──────── Supplied material ────────
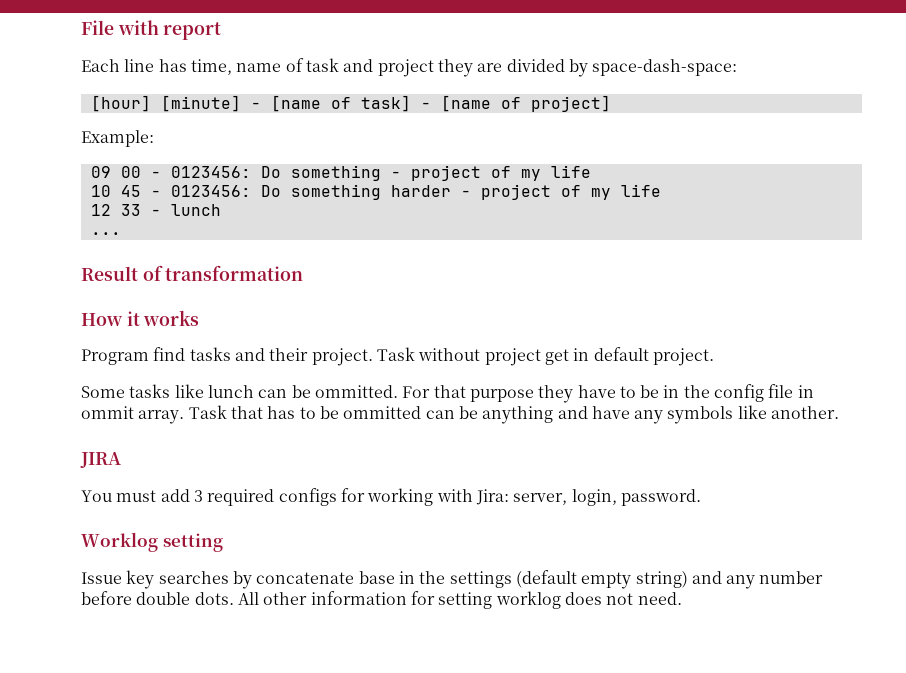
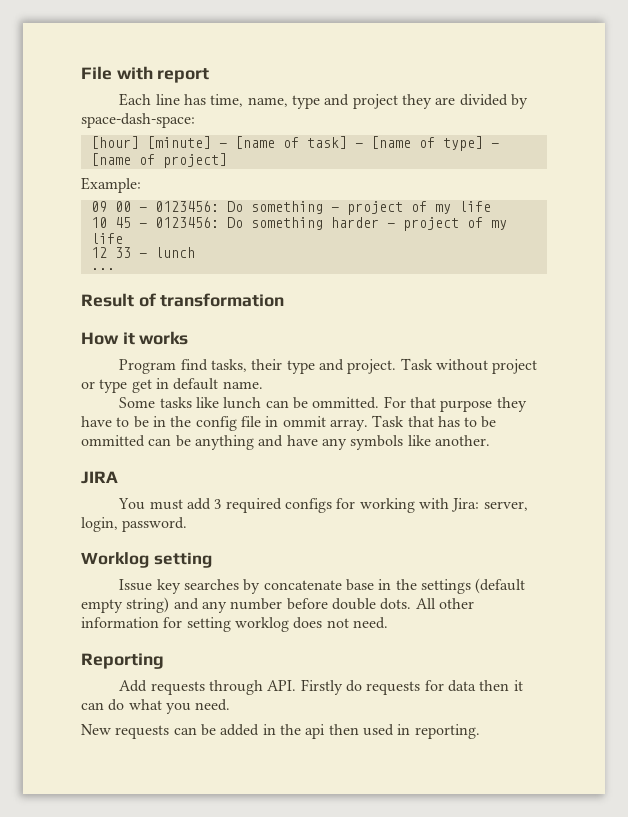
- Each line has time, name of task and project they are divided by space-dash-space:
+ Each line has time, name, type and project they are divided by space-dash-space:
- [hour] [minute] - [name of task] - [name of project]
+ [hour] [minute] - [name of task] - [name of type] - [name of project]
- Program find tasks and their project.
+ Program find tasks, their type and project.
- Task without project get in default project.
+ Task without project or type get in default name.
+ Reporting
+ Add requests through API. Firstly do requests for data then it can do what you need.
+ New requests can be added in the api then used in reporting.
────────
Activity
Could you set down exactly the lines from the one containing "what you need." through the last line of the records above, both included?

Your solution
+ Add requests through API. Firstly do requests for data then it can do what you need.
+ New requests can be added in the api then used in reporting.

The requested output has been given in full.